Wählinger Blut! Der Vater, die Ahnen, ich selbst – ach, wie hatten wir das Blut der Herzöge ins Volk getragen! Und doch war jener fremde – Bruder das erste jener Geschöpfe, das ich bewußt erblickte. Mir grauste bei dem Gedanken, ohne Wissen vielleicht eine Schwester, eine Tochter meines Vaters, je in den Armen gehalten, eine alte Schuld zum Verbrechen gesteigert zu haben – mir graute vor dem Wählingerlande – fort, nur fort von dem doppelt geschändeten, doppelt verdammten Boden, hin in eine Ferne ohnegleichen, wo niemand von mir und meiner Schmach wußte!
»Robert!« klang es leise; der Mönch war lautlos hinter mich getreten, ich wandte den Kopf und starrte ihn offenen Mundes an: da stand ich selber, wie kein Spiegel mich besser schildern konnte, bleichen Gesichts, aber Zug um Zug ich selbst. Der wilde Bart war verschwunden, das Haar gebändigt, die Mienen innerlicher, edler. Ich stotterte verwirrt, beschämt, mit unklarem Dankgefühl gegen das Geschick:
»Bruder, wie nennst du dich?«
Ein Leuchten glitt über seine lauteren Augen, als ich mich so neben ihn stellte; er zog mich zu sich auf den Boden.
»Ronald heiße ich, Blut von deinem Blut. Robert, mir brennt das Wählinger Geschlecht im Herzen, du darfst das Land nicht verlassen, mich hat Gott in deinen Weg geführt,« flüsterte er; sein heißer Atem streifte sengend meine Stirn.

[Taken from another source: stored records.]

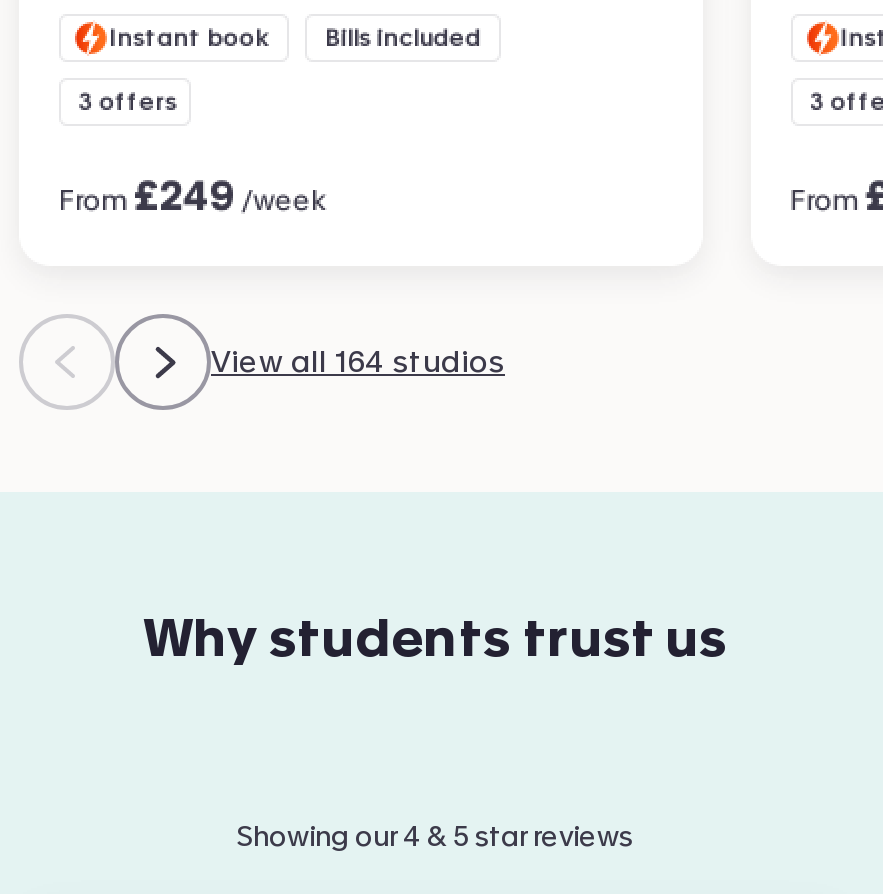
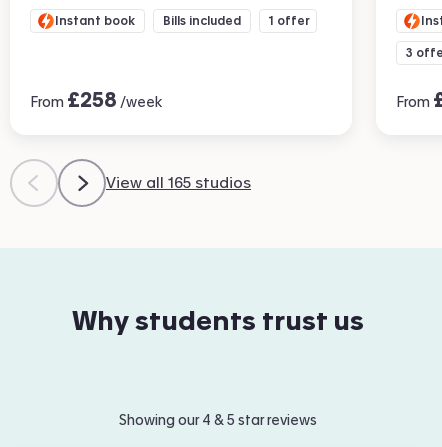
- 3 offers
+ 1 offer

- From £249 /week
+ From £258 /week

- View all 164 studios
+ View all 165 studios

»Was ist Geschlecht?« murmelte ich haltlos, von einem verlorenen Gedanken fortgetrieben.
Und er, fast zornig:
»Steh einmal draußen, und du wirst es wissen! Sage, Robert, sage zum letztenmal, bist du wahrhaft willens, außer Landes zu gehen?«
»Was fragst du noch? Ich lasse nichts zurück.« Ich seufzte bitter auf, mit den Füßen stieß ich in das sterbende Feuer, daß die Funken flogen.
Rötliche Morgenlichter spielten durch die Stämme, der Wald begann zu leben. Ein Wind lief schmal und kühl vor der Sonne her, die jungen Blätter rauschten.